Utils

ttml.utils.add_infty_bins(thresholds, replace_biggest=False)[source]: For a list of arrays of thresholds, add np.infty to the end of every array. If replace_biggest=True, replace the last element by np.infty instead.

ttml.utils.convert_backend(A, backend)[source]: Convert the backend of tensor to target backend.

ttml.utils.convert_backend_cores(cores, backend)[source]: Convert the backend of a list of cores to target backend.

ttml.utils.dematricize(A, mode, shape)[source]: Undo matricization of A with respect to mode. Needs shape of original tensor.

ttml.utils.matricize(A, mode)[source]: Matricize tensor A with respect to mode

ttml.utils.merge_sum(idx, y, backend=None)[source]

Merge entries of y with identical entry in idx and sum result.

Returns new indices, merged y. This is copypasta from stackoverflow user perimosocordiae.

ttml.utils.predict_logit(logits, random=False)[source]

Turns logits into 0 / 1 predictions.

If random=True then sample from Bernouilli

ttml.utils.project_sorted(a, v)[source]: Returns closest entry in sorted array a for each entry in v

ttml.utils.random_idx(tt, N, backend=None)[source]: Generate N random indices for the tensor train tt

ttml.utils.random_normal(size, backend='numpy')[source]

Generate float64 standard normal distribution of specified size

TODO: This is unnecessary since the with_dtype wrapper update in autoray

ttml.utils.thresholds_from_data(X, num_thresh, min_samples=5, strategy='quantile')[source]: Bin each feature in at most ‘num_thresh’ bins. Compresses bins such that each bin contains at least min_samples samples.
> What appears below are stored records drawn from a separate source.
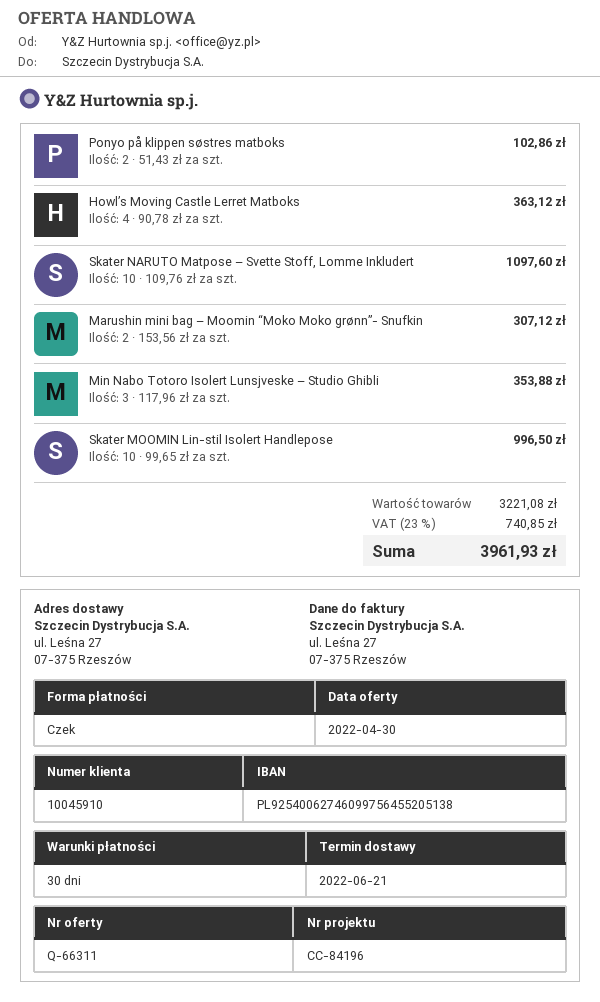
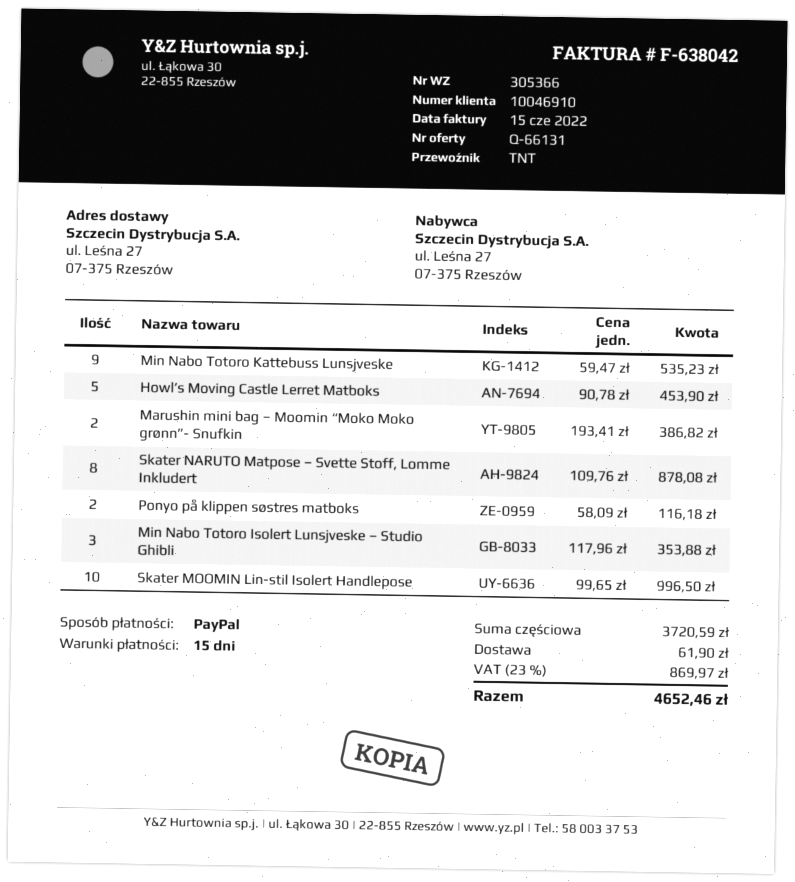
quote number: Q-66311 -> Q-66131
payment terms: 30 days -> 15 days
customer number: 10045910 -> 10046910
payment method: cheque -> PayPal
Ponyo på klippen søstres matboks: 2 x 51.43 = 102.86 -> 2 x 58.09 = 116.18
Howl’s Moving Castle Lerret Matboks: 4 x 90.78 = 363.12 -> 5 x 90.78 = 453.90
Skater NARUTO Matpose – Svette Stoff, Lomme Inkludert: 10 x 109.76 = 1097.60 -> 8 x 109.76 = 878.08
Marushin mini bag – Moomin “Moko Moko grønn”- Snufkin: 2 x 153.56 = 307.12 -> 2 x 193.41 = 386.82
Min Nabo Totoro Kattebuss Lunsjveske: none -> 9 x 59.47 = 535.23
subtotal: 3221.08 -> 3720.59
shipping: none -> 61.90
tax: 23% = 740.85 -> 23% = 869.97
total: 3961.93 -> 4652.46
ttml.utils.trim_ranks(dims, ranks)[source]

Return TT-rank to which TT can be exactly reduced

A tt-rank can never be more than the product of the dimensions on the left or right of the rank. Furthermore, any internal edge in the TT cannot have rank higher than the product of any two connected supercores. Ranks are iteratively reduced for each edge to satisfy these two requirements until the requirements are all satisfied.

ttml.utils.univariate_kmeans(X, n_clusters, prune_factor=10)[source]

Use k-means to find a set of n_clusters points minimizing the average minimum distance of X to the set.

prune_factor determines the minimum number of points each centroid should be associated to. A prune_factor of 10 means that centroids are ignored with size less than 1/10 times the average cluster size.